Brief: If a line below contains the string "left", copy it out.

━━━ Source material

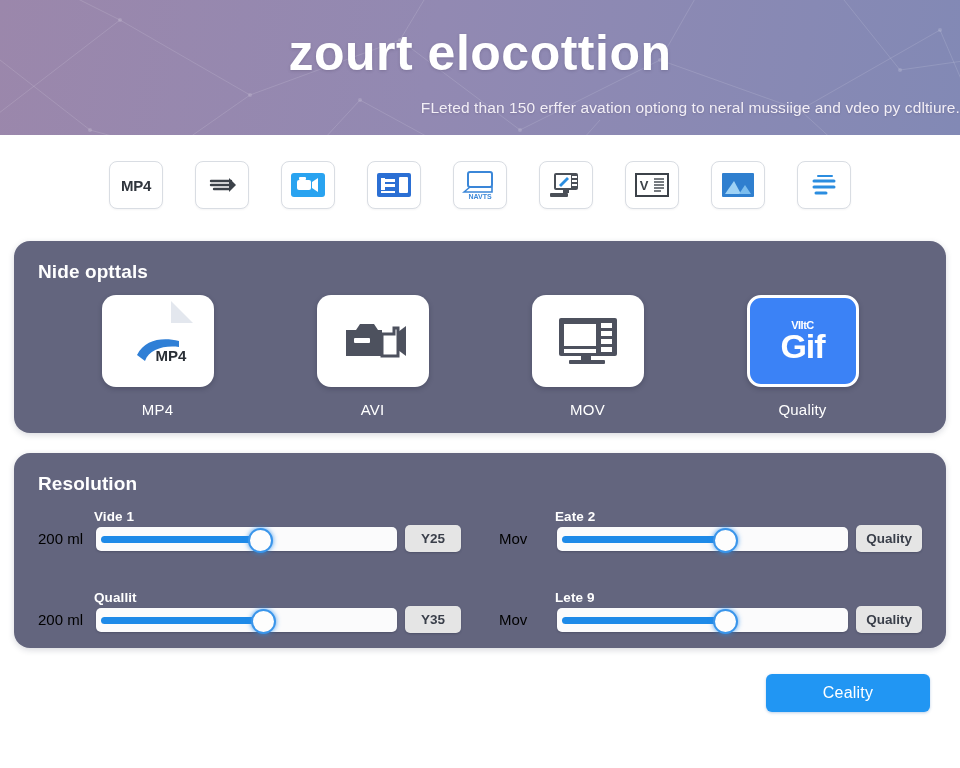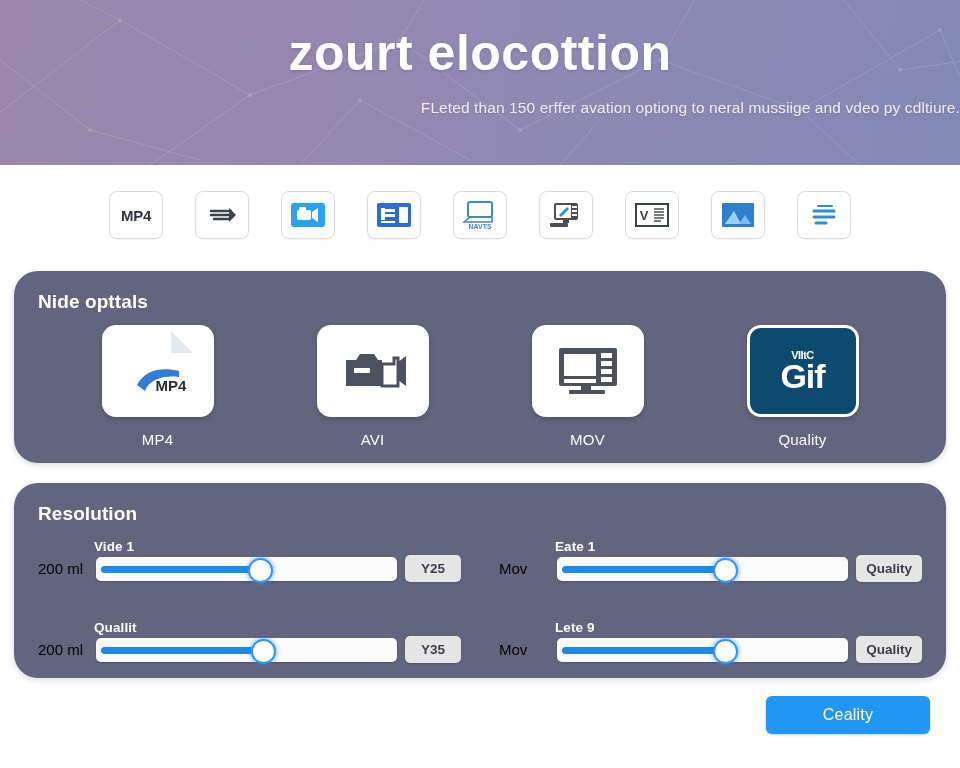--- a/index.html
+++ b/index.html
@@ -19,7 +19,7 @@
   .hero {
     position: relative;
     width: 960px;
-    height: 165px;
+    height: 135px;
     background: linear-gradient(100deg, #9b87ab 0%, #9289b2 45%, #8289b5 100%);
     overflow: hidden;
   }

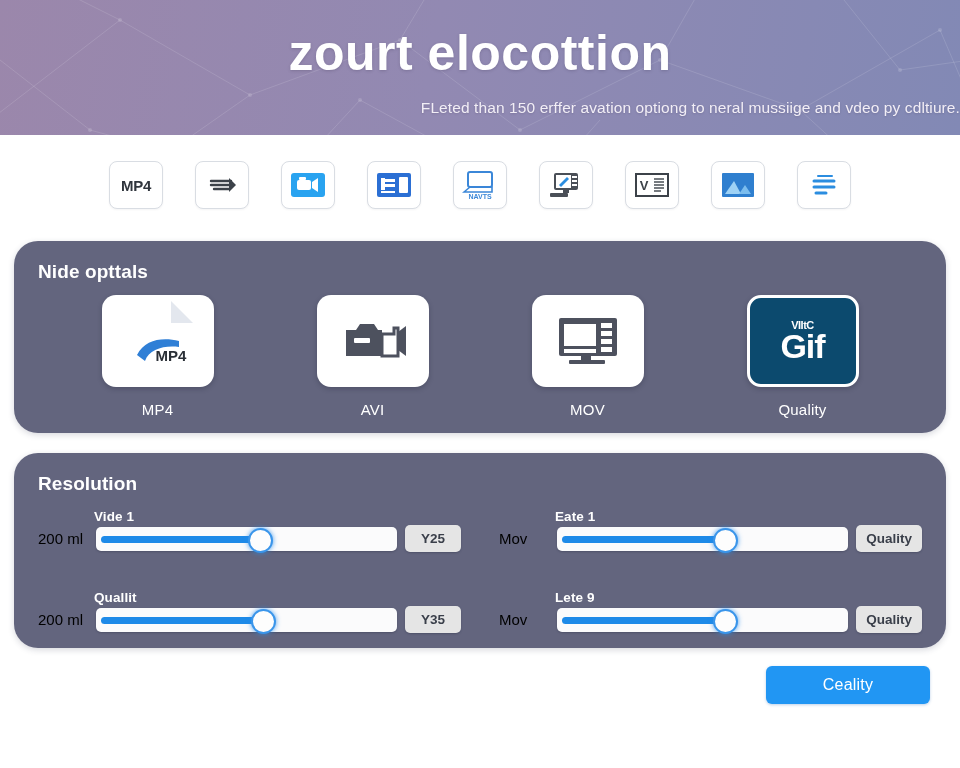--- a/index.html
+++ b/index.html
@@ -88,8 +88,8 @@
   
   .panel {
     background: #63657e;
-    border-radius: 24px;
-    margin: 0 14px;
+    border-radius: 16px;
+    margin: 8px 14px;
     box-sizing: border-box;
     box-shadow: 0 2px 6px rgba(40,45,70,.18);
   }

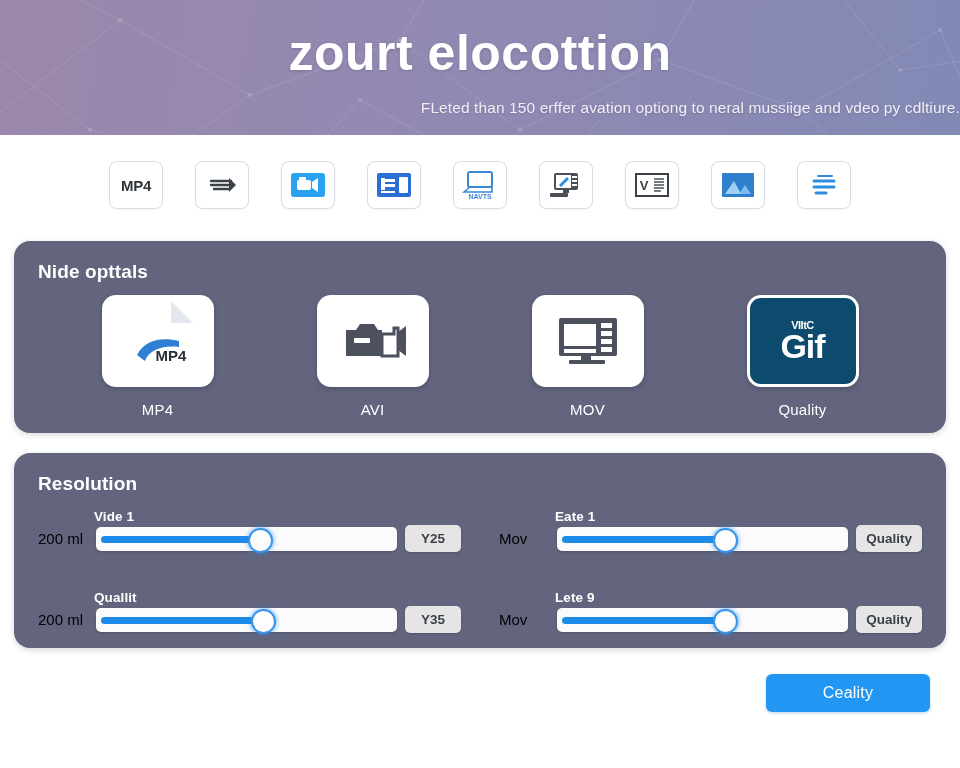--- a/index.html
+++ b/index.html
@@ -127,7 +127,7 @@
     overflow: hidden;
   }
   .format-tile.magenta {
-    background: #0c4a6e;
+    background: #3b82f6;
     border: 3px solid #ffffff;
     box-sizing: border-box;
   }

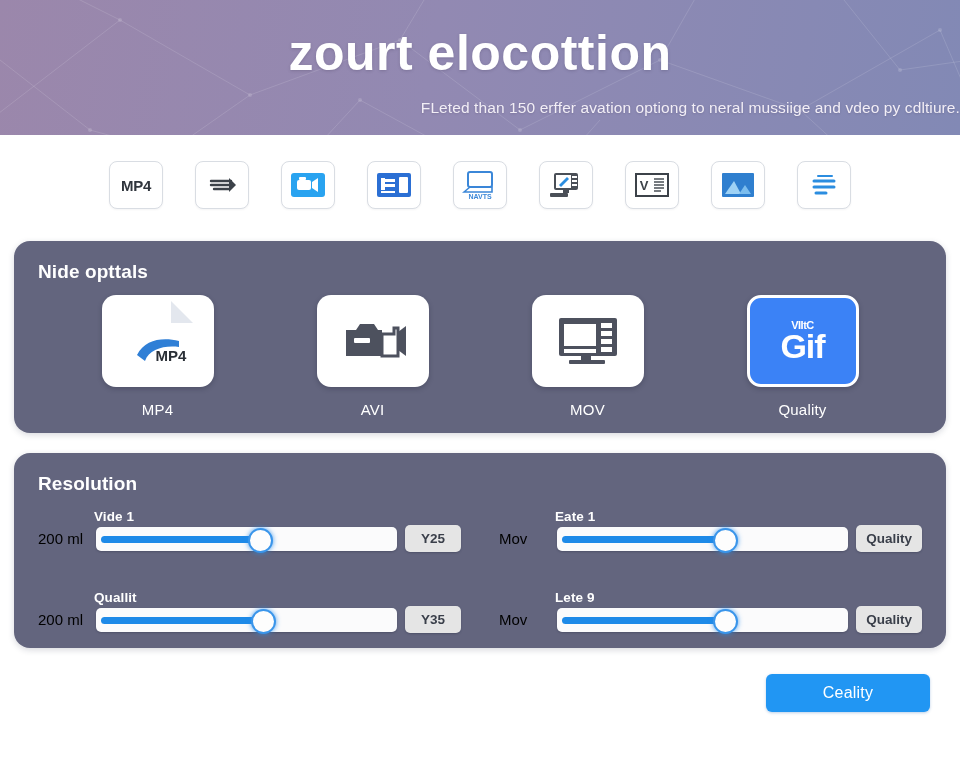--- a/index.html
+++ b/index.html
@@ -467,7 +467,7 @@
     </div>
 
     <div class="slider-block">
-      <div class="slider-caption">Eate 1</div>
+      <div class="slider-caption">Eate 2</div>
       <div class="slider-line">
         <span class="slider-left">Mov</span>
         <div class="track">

━━━━━━
━━━ Source material

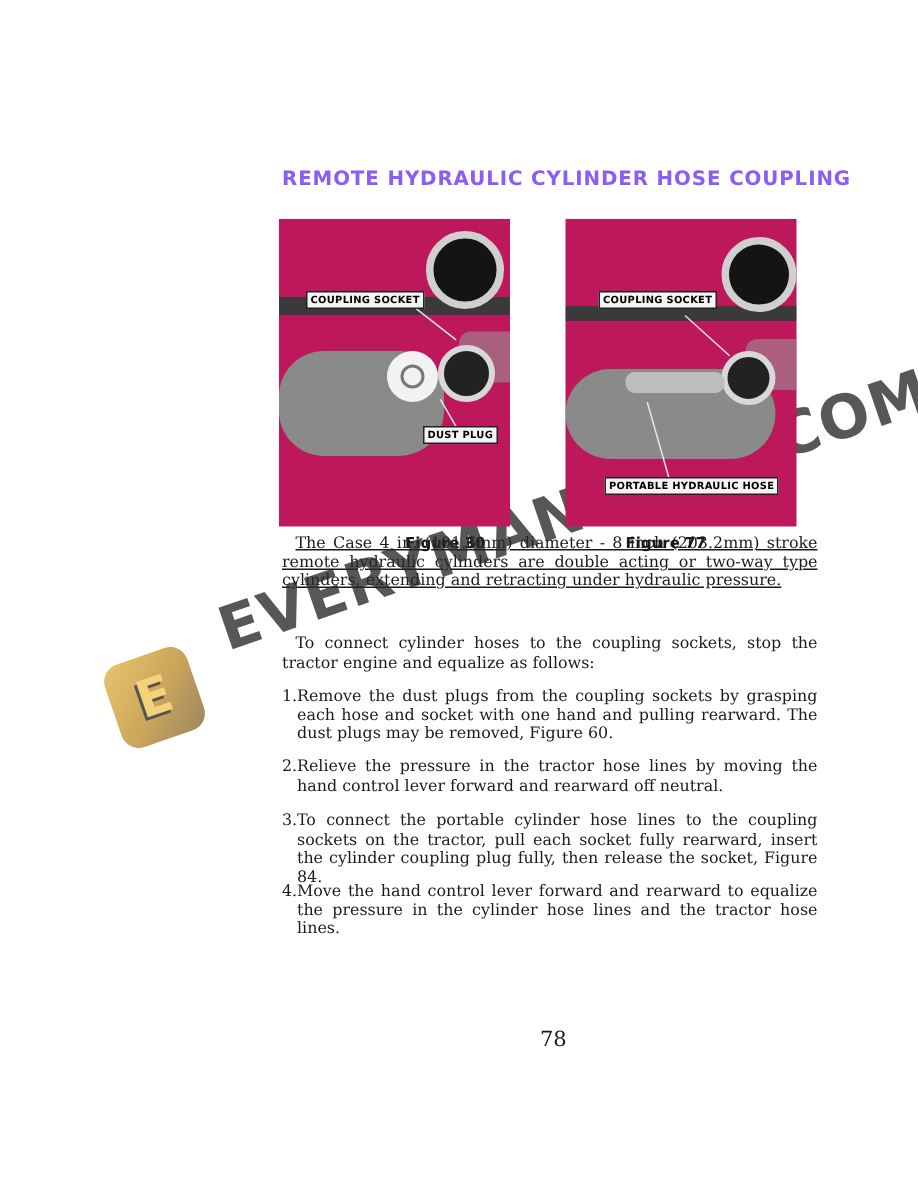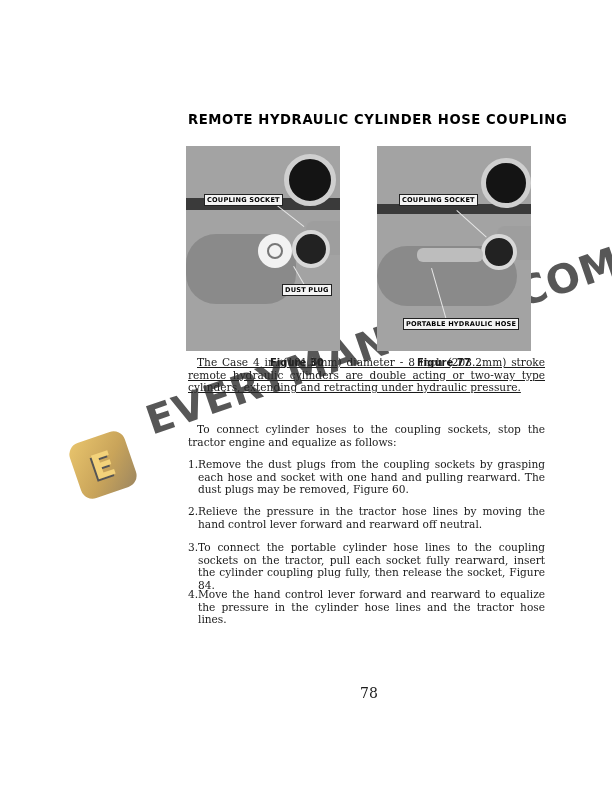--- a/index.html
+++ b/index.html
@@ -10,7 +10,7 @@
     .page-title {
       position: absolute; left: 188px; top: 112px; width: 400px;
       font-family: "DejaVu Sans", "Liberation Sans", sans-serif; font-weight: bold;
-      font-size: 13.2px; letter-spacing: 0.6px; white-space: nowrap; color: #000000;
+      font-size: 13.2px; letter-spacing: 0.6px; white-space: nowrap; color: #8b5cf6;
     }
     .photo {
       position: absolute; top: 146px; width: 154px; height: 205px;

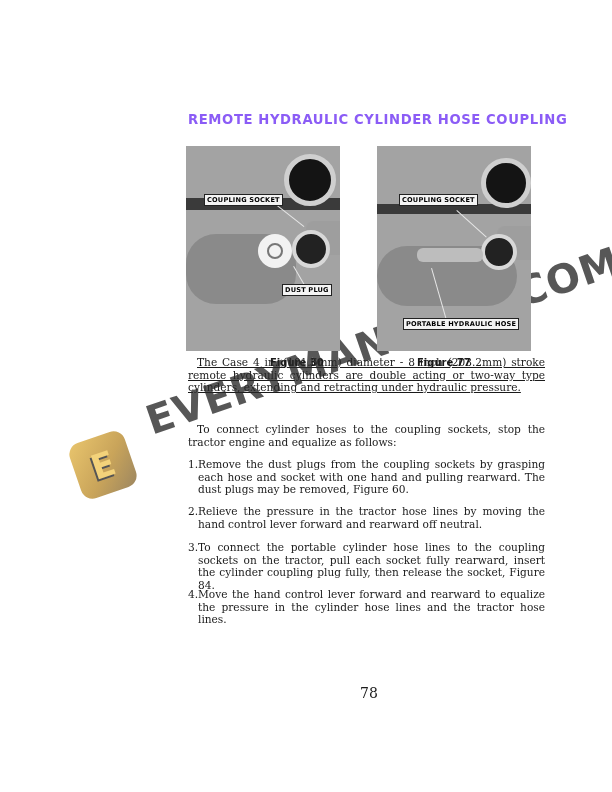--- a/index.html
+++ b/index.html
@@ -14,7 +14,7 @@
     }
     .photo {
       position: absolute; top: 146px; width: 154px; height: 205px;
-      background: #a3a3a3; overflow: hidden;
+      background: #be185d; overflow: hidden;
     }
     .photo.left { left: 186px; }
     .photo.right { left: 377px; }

━━━━━━

Result of this exercise:
         <span class="slider-left">Mov</span>
       position: absolute; left: 188px; top: 112px; width: 400px;
     .photo.left { left: 186px; }
     .photo.right { left: 377px; }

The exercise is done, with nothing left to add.